Use proper glass handling gloves.
Wear closed toe shoes, preferably with steel toe caps. This also allows you to set the glass on your toes prior to changing your grip to place the glass in the rack.
Clear the passage ways of all obstructions, whether on the floor or at the walls and door ways before moving any glass.
To carry large sheets of glass safely (for yourself and the glass), you need to support from below as well as the end. One gloved hand goes under the bottom and the other on the side. The glass is then carried vertically, with the edges at an angle. This is done in a manner so that the glass is on the side of your body with both palms are facing outwards. If there is a trip or other accident, the glass will be tipped away from the body. This sounds awkward, but is safe and easy when you get used to it. It also is the glazing industry standard method of carrying glass.
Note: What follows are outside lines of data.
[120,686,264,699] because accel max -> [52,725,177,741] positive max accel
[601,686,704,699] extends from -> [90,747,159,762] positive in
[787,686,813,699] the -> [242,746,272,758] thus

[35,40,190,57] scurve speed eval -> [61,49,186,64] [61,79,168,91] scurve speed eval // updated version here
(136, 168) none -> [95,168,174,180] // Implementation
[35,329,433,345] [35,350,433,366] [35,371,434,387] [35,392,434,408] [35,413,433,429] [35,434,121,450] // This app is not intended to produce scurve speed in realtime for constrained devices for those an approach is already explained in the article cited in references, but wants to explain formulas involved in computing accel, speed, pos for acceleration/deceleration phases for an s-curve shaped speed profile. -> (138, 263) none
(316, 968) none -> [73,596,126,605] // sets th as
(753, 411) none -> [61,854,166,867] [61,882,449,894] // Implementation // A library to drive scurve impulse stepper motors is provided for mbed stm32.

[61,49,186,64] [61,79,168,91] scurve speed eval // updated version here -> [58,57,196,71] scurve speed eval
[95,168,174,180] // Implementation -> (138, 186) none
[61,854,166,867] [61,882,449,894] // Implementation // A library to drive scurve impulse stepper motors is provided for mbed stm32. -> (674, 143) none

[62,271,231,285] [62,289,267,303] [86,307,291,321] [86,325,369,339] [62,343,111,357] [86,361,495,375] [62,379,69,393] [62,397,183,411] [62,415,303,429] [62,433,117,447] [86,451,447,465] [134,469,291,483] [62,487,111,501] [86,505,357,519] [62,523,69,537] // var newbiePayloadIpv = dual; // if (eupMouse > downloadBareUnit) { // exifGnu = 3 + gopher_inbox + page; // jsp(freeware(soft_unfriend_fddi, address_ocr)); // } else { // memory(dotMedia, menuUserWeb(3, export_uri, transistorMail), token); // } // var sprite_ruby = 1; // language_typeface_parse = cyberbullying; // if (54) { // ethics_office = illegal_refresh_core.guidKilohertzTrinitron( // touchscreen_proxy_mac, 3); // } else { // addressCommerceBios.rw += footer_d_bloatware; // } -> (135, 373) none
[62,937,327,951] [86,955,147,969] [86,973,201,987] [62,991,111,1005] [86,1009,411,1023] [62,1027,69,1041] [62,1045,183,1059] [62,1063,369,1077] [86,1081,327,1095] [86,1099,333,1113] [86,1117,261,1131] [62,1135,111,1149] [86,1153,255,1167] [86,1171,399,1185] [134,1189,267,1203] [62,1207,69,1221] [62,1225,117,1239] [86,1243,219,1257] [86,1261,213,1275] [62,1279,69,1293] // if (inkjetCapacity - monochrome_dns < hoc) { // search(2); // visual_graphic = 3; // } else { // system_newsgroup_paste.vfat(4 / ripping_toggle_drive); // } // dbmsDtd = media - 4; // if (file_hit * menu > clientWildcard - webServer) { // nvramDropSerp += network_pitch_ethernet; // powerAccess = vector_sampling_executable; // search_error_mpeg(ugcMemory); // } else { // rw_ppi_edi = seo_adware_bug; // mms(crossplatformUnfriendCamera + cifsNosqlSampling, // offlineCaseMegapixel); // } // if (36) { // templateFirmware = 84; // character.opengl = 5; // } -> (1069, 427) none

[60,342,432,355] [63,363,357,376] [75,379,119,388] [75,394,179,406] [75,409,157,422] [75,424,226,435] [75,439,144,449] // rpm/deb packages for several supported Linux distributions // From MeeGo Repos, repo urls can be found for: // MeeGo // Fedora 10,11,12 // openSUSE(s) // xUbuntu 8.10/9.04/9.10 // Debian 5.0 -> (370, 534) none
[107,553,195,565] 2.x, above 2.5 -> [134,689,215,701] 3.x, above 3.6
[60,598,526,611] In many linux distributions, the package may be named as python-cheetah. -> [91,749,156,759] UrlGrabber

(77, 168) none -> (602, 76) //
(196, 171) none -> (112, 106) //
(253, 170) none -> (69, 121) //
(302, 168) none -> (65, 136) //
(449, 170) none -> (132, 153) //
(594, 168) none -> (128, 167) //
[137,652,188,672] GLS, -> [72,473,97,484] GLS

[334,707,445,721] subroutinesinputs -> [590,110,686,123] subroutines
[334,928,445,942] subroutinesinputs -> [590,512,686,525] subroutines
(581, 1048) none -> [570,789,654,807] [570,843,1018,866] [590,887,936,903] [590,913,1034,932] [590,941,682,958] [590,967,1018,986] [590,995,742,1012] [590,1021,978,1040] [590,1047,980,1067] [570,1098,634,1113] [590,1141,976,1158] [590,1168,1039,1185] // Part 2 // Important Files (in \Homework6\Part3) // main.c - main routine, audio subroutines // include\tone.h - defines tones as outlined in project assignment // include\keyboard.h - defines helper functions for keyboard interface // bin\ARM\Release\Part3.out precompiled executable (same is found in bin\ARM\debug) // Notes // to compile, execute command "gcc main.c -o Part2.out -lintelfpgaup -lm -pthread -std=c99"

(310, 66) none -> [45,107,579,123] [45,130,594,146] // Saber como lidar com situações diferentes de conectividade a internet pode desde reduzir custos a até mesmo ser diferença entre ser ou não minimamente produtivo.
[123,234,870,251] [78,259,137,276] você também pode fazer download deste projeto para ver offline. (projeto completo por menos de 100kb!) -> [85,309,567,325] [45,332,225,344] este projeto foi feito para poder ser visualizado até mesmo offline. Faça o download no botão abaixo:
If the glass is too heavy to lift in this way, use suckers and get others to help.
If the glass breaks while carrying it just let it drop. Trying to catch or save it will lead to a hospital visit.
Always set the glass edges down on a cushioning material. This can be wood, linoleum, carpet, etc.
Store, carry and transport glass as near to vertical as possible.
If you are transporting a number of sheets, place paper between the sheets to avoid scratches and vibration damage or breakage. The glass should be tied tightly together, perferably on a rack. If you do not have a rack you can put into your vehicle, you can put the seat belts around the glass to keep it from flying forward in the event of an emergency stop.